DATA SECTION =>

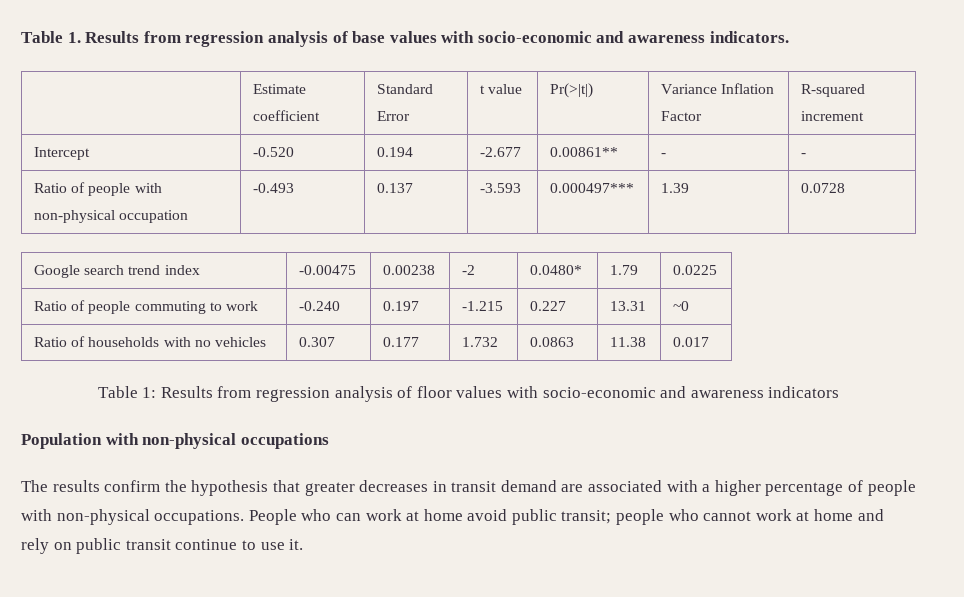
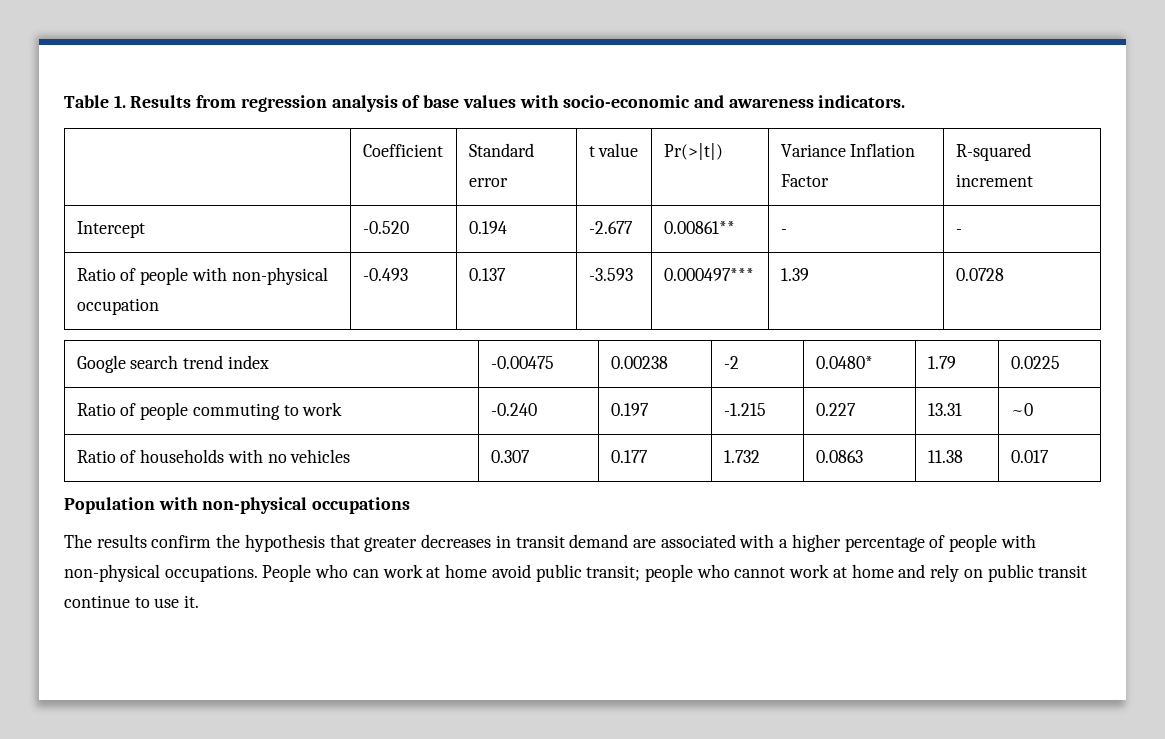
- | Estimate coefficient | Standard Error | t value | Pr(>|t|) | Variance Inflation Factor | R-squared increment
+ | Coefficient | Standard error | t value | Pr(>|t|) | Variance Inflation Factor | R-squared increment
- Table 1: Results from regression analysis of floor values with socio-economic and awareness indicators

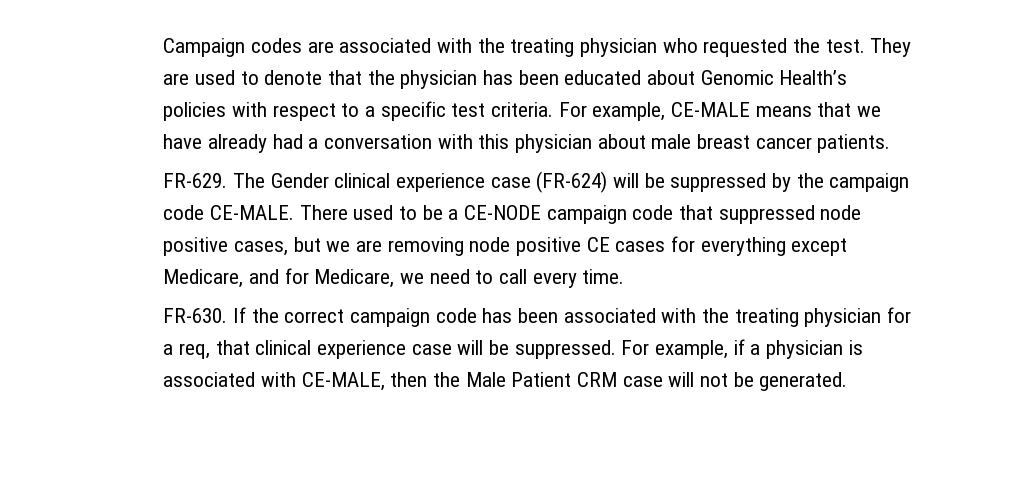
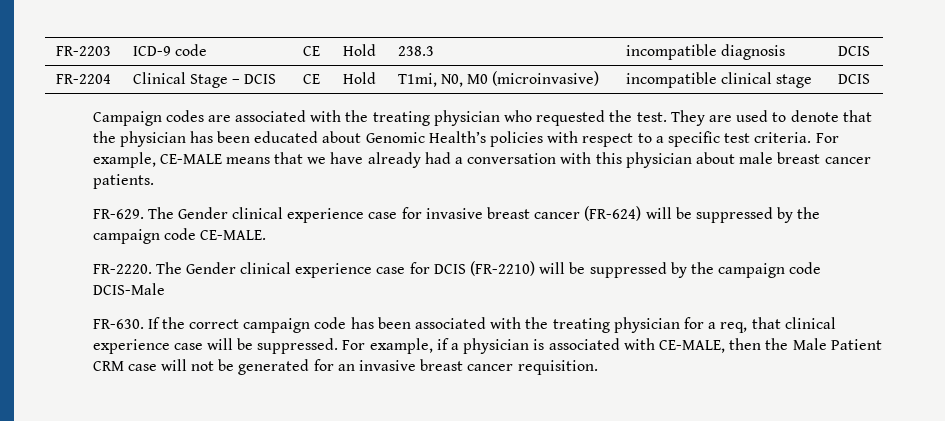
+ FR-2203 | ICD-9 code | CE | Hold | 238.3 | incompatible diagnosis | DCIS
+ FR-2204 | Clinical Stage – DCIS | CE | Hold | T1mi, N0, M0 (microinvasive) | incompatible clinical stage | DCIS
- The Gender clinical experience case (FR-624) will be suppressed by the campaign code CE-MALE. There used to be a CE-NODE campaign code that suppressed node positive cases, but we are removing node positive CE cases for everything except Medicare, and for Medicare, we need to call every time.
+ The Gender clinical experience case for invasive breast cancer (FR-624) will be suppressed by the campaign code CE-MALE.
+ FR-2220. The Gender clinical experience case for DCIS (FR-2210) will be suppressed by the campaign code DCIS-Male
- For example, if a physician is associated with CE-MALE, then the Male Patient CRM case will not be generated.
+ For example, if a physician is associated with CE-MALE, then the Male Patient CRM case will not be generated for an invasive breast cancer requisition.

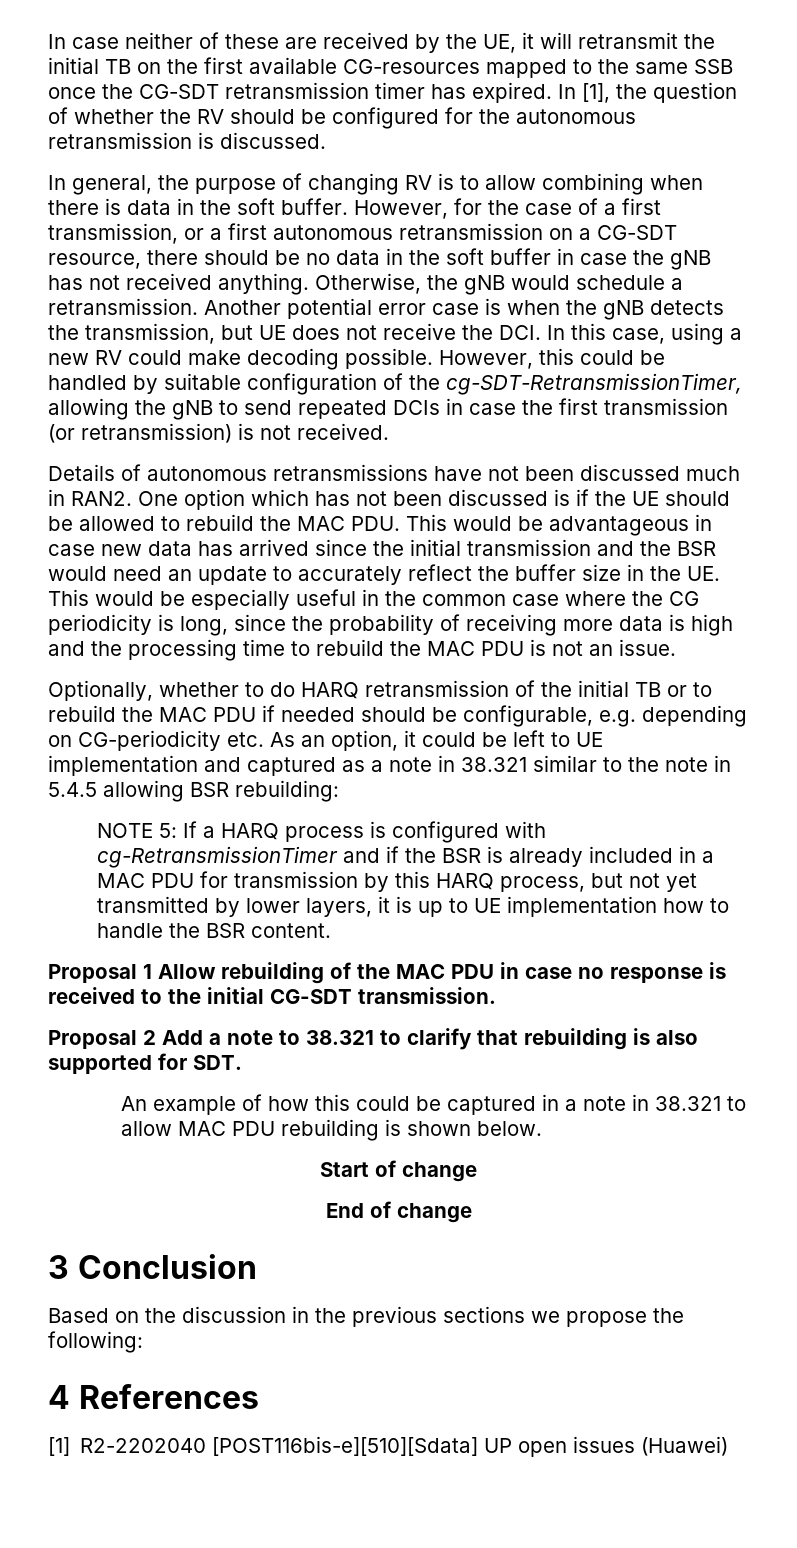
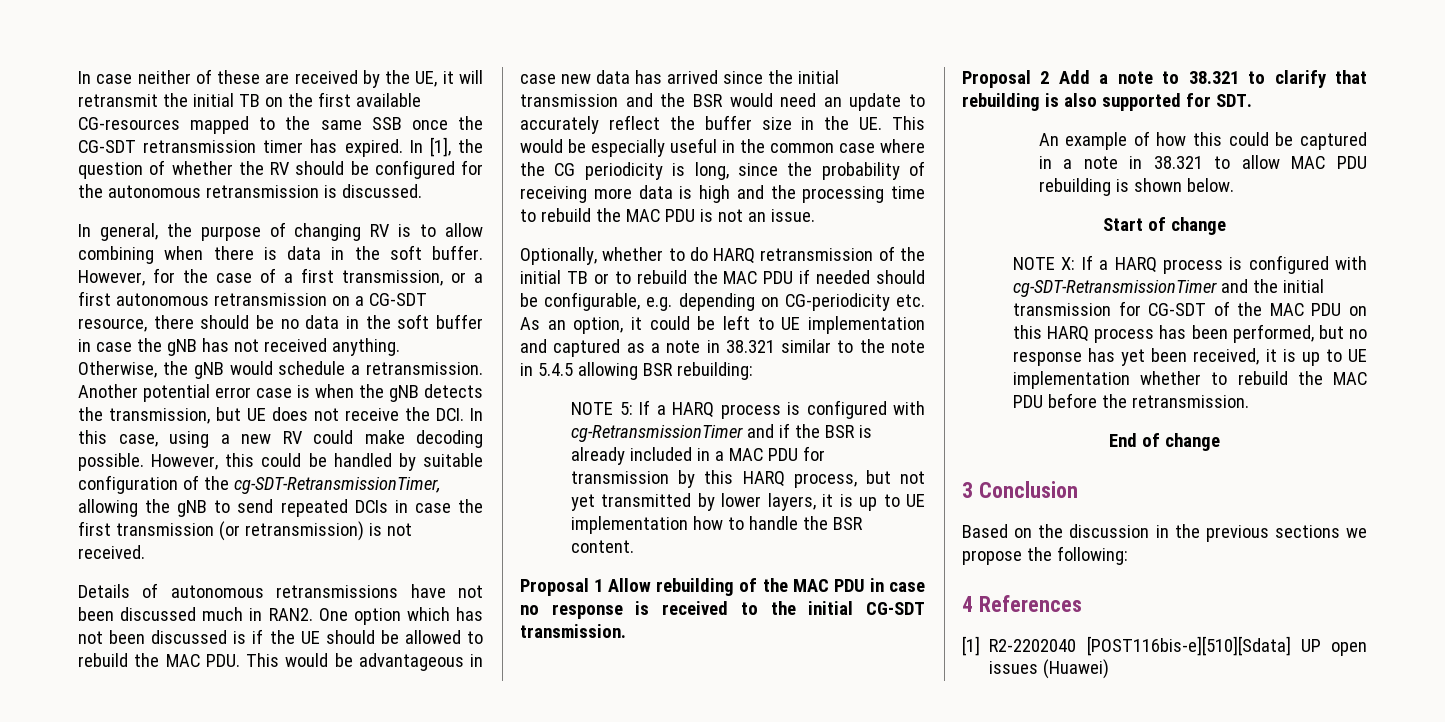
+ NOTE X: If a HARQ process is configured with cg-SDT-RetransmissionTimer and the initial transmission for CG-SDT of the MAC PDU on this HARQ process has been performed, but no response has yet been received, it is up to UE implementation whether to rebuild the MAC PDU before the retransmission.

WHAT YOU SHOULD DO => Write the entries above out again exactly, but not the pictures.

OUTPUT OF THE TASK =>
- | Estimate coefficient | Standard Error | t value | Pr(>|t|) | Variance Inflation Factor | R-squared increment
+ | Coefficient | Standard error | t value | Pr(>|t|) | Variance Inflation Factor | R-squared increment
- Table 1: Results from regression analysis of floor values with socio-economic and awareness indicators

+ FR-2203 | ICD-9 code | CE | Hold | 238.3 | incompatible diagnosis | DCIS
+ FR-2204 | Clinical Stage – DCIS | CE | Hold | T1mi, N0, M0 (microinvasive) | incompatible clinical stage | DCIS
- The Gender clinical experience case (FR-624) will be suppressed by the campaign code CE-MALE. There used to be a CE-NODE campaign code that suppressed node positive cases, but we are removing node positive CE cases for everything except Medicare, and for Medicare, we need to call every time.
+ The Gender clinical experience case for invasive breast cancer (FR-624) will be suppressed by the campaign code CE-MALE.
+ FR-2220. The Gender clinical experience case for DCIS (FR-2210) will be suppressed by the campaign code DCIS-Male
- For example, if a physician is associated with CE-MALE, then the Male Patient CRM case will not be generated.
+ For example, if a physician is associated with CE-MALE, then the Male Patient CRM case will not be generated for an invasive breast cancer requisition.

+ NOTE X: If a HARQ process is configured with cg-SDT-RetransmissionTimer and the initial transmission for CG-SDT of the MAC PDU on this HARQ process has been performed, but no response has yet been received, it is up to UE implementation whether to rebuild the MAC PDU before the retransmission.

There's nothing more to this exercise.